This paper analyzes the ethical dimensions of Merck Pharmaceuticals' handling of Vioxx (rofecoxib), a non-steroidal anti-inflammatory drug withdrawn from the market in 2004 after evidence linked it to significantly elevated risks of heart attack and stroke. The paper examines the VIGOR clinical study, allegations that Merck suppressed cardiovascular risk data from a New England Journal of Medicine publication, and the company's conflict of interest in sponsoring its own safety research. It also evaluates the ethics of direct-to-consumer pharmaceutical advertising and critiques the FDA's approval process for allowing post-market rather than pre-market safety research.
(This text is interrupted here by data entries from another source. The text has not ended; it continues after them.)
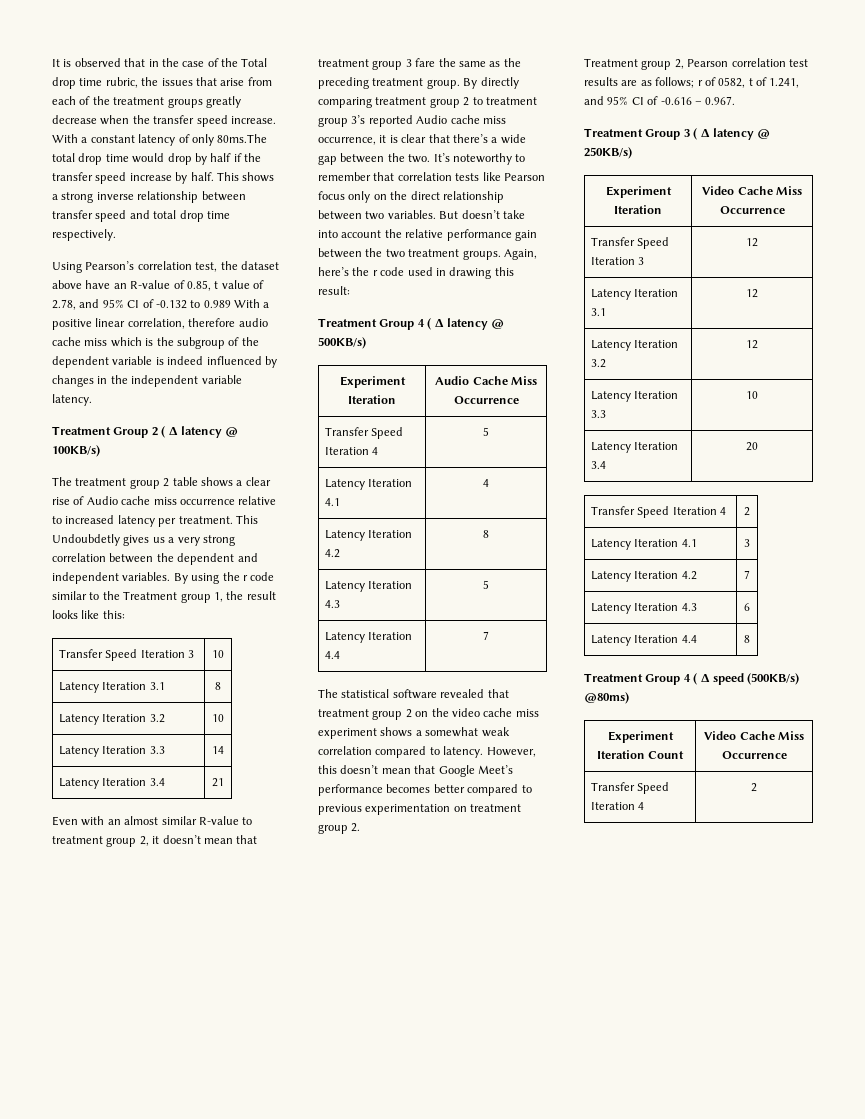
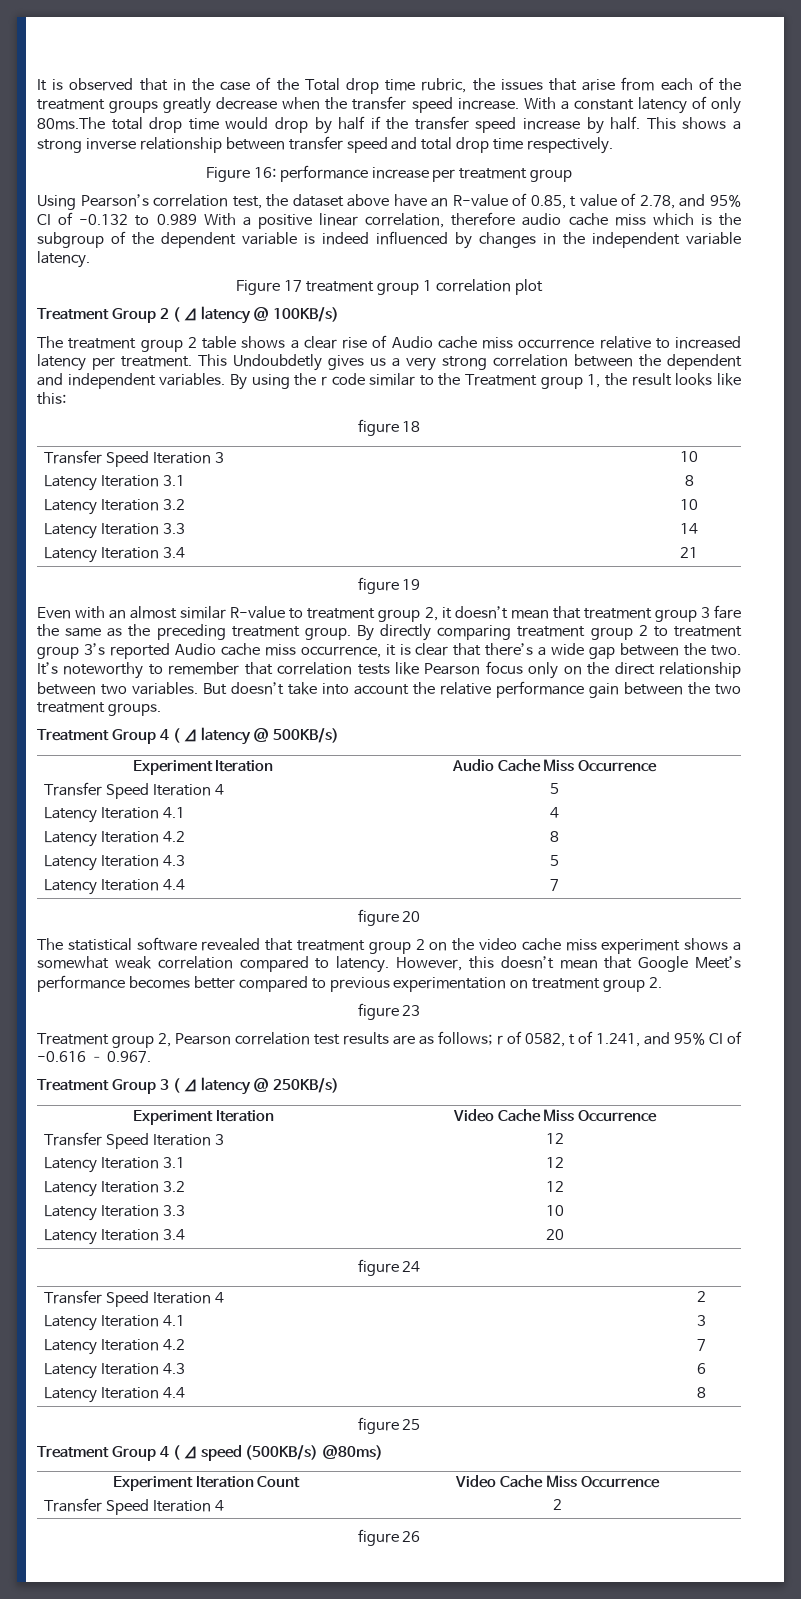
+ Figure 16: performance increase per treatment group
+ Figure 17 treatment group 1 correlation plot
+ figure 18
+ figure 19
- Again, here’s the r code used in drawing this result:
+ figure 20
+ figure 23
+ figure 24
+ figure 25
+ figure 26

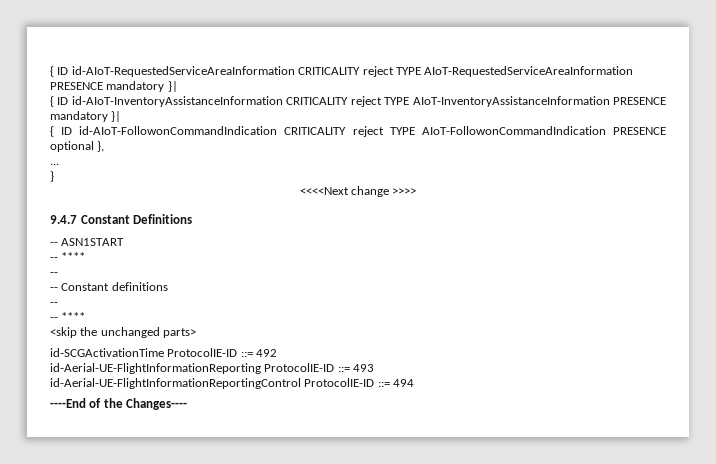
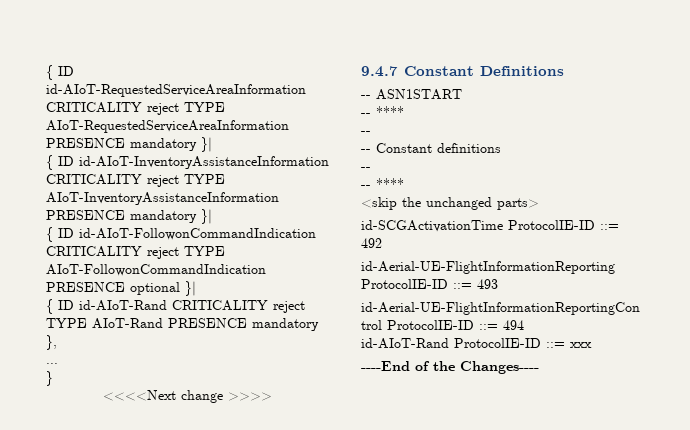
- { ID id-AIoT-FollowonCommandIndication CRITICALITY reject TYPE AIoT-FollowonCommandIndication PRESENCE optional },
+ { ID id-AIoT-FollowonCommandIndication CRITICALITY reject TYPE AIoT-FollowonCommandIndication PRESENCE optional }|
+ { ID id-AIoT-Rand CRITICALITY reject TYPE AIoT-Rand PRESENCE mandatory },
+ id-AIoT-Rand ProtocolIE-ID ::= xxx

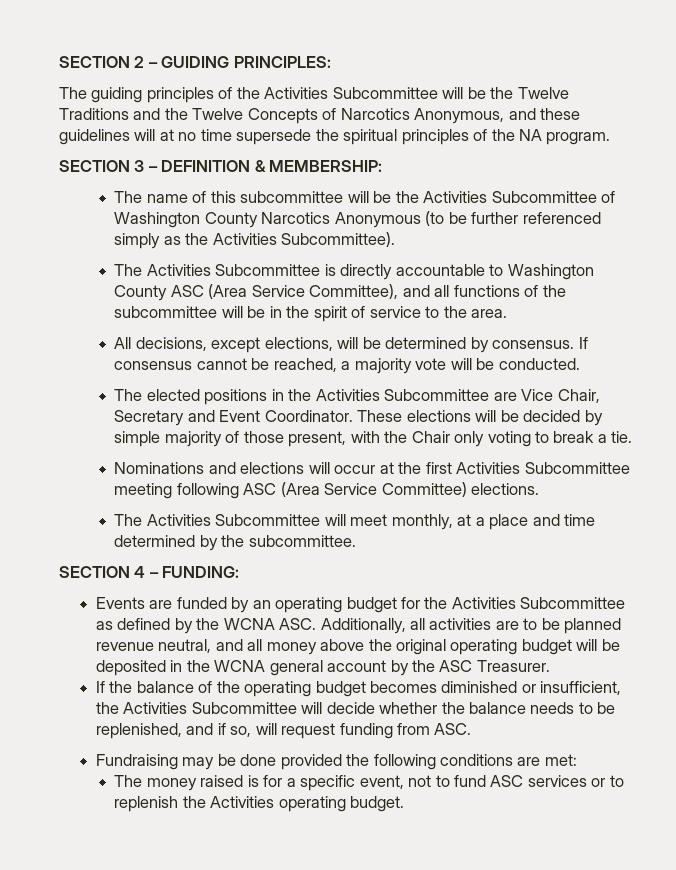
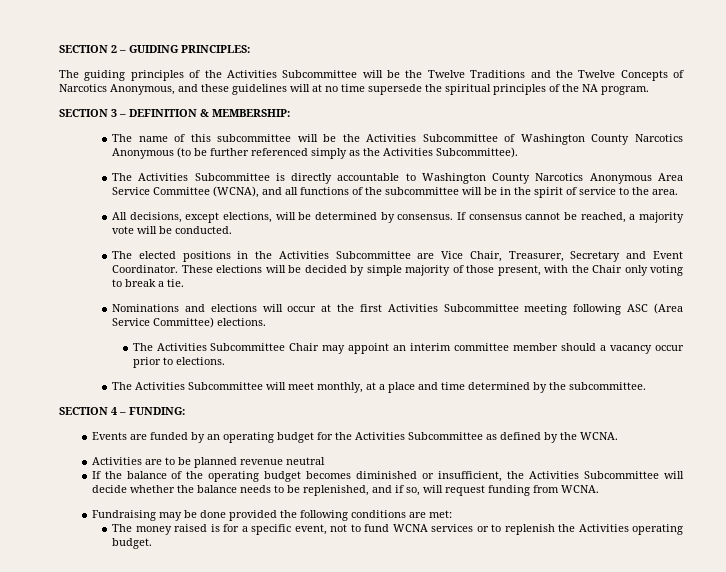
- The Activities Subcommittee is directly accountable to Washington County ASC (Area Service Committee), and all functions of the subcommittee will be in the spirit of service to the area.
+ The Activities Subcommittee is directly accountable to Washington County Narcotics Anonymous Area Service Committee (WCNA), and all functions of the subcommittee will be in the spirit of service to the area.
- The elected positions in the Activities Subcommittee are Vice Chair, Secretary and Event Coordinator.
+ The elected positions in the Activities Subcommittee are Vice Chair, Treasurer, Secretary and Event Coordinator.
+ The Activities Subcommittee Chair may appoint an interim committee member should a vacancy occur prior to elections.
- Events are funded by an operating budget for the Activities Subcommittee as defined by the WCNA ASC. Additionally, all activities are to be planned revenue neutral, and all money above the original operating budget will be deposited in the WCNA general account by the ASC Treasurer.
+ Events are funded by an operating budget for the Activities Subcommittee as defined by the WCNA.
+ Activities are to be planned revenue neutral
- If the balance of the operating budget becomes diminished or insufficient, the Activities Subcommittee will decide whether the balance needs to be replenished, and if so, will request funding from ASC.
+ If the balance of the operating budget becomes diminished or insufficient, the Activities Subcommittee will decide whether the balance needs to be replenished, and if so, will request funding from WCNA.
- The money raised is for a specific event, not to fund ASC services or to replenish the Activities operating budget.
+ The money raised is for a specific event, not to fund WCNA services or to replenish the Activities operating budget.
The paper concludes that while Merck's eventual withdrawal of Vioxx was appropriate, it came far too late to prevent tens of thousands of preventable cardiac events.
The paper demonstrates conflict-of-interest analysis in applied ethics: it identifies how Merck's financial stake in Vioxx's commercial success compromised the objectivity of both its internal research and the resulting publication, then connects this structural conflict to real patient harm. This technique — tracing how institutional incentives distort information — is central to pharmaceutical and business ethics writing.
The paper opens with background on Vioxx's development and FDA approval, then moves chronologically through the VIGOR study findings, the omission of data from the NEJM article, and internal corporate knowledge of risk. It pivots to two broader ethical questions — direct-to-consumer advertising and FDA pre-approval standards — before closing with a verdict on Merck's conduct. This case-to-principle structure is effective for applied ethics essays.
Rofecoxib, marketed under the brand name Vioxx, is a non-steroidal anti-inflammatory drug (NSAID) developed by Merck Pharmaceuticals as a treatment for osteoarthritis, acute pain conditions, and dysmenorrhea. The drug received FDA approval in 1999 and was subsequently brought to market. However, in 2004, Merck voluntarily withdrew Vioxx from the market due to evidence that the drug significantly increased patients' risk of heart attack and stroke.
The withdrawal of Vioxx followed the Vioxx GI Outcomes Research study (VIGOR), a scientific study comparing the efficacy and adverse-effect profiles of the drug. The results indicated a remarkable increase in heart attack risk among individuals taking Vioxx. When made aware of the findings, Merck argued that the results only demonstrated that naproxen — the comparator drug used in the study — had a protective effect against heart attacks. However, many scientists warned that this was an implausible argument, since naproxen would have had to be three times as effective as aspirin to account for the observed difference. Merck took no steps to investigate this claim further.
The results of the VIGOR study were submitted to the FDA, which subsequently ordered that all Vioxx packaging carry warning labels regarding the "increased risk of cardiovascular events." A preliminary version of the VIGOR results was later published by the New England Journal of Medicine (NEJM). However, after the article's preliminary publication, the journal's editors discovered that some data reported to the FDA had been omitted from the NEJM article. It was subsequently determined that this information had been clearly available to the article's authors, who included both independent researchers and Merck-hired writers. The omitted data concerned three additional heart attacks related to Vioxx use, which would have raised the relative risk associated with the drug from 4.25-fold to 5-fold.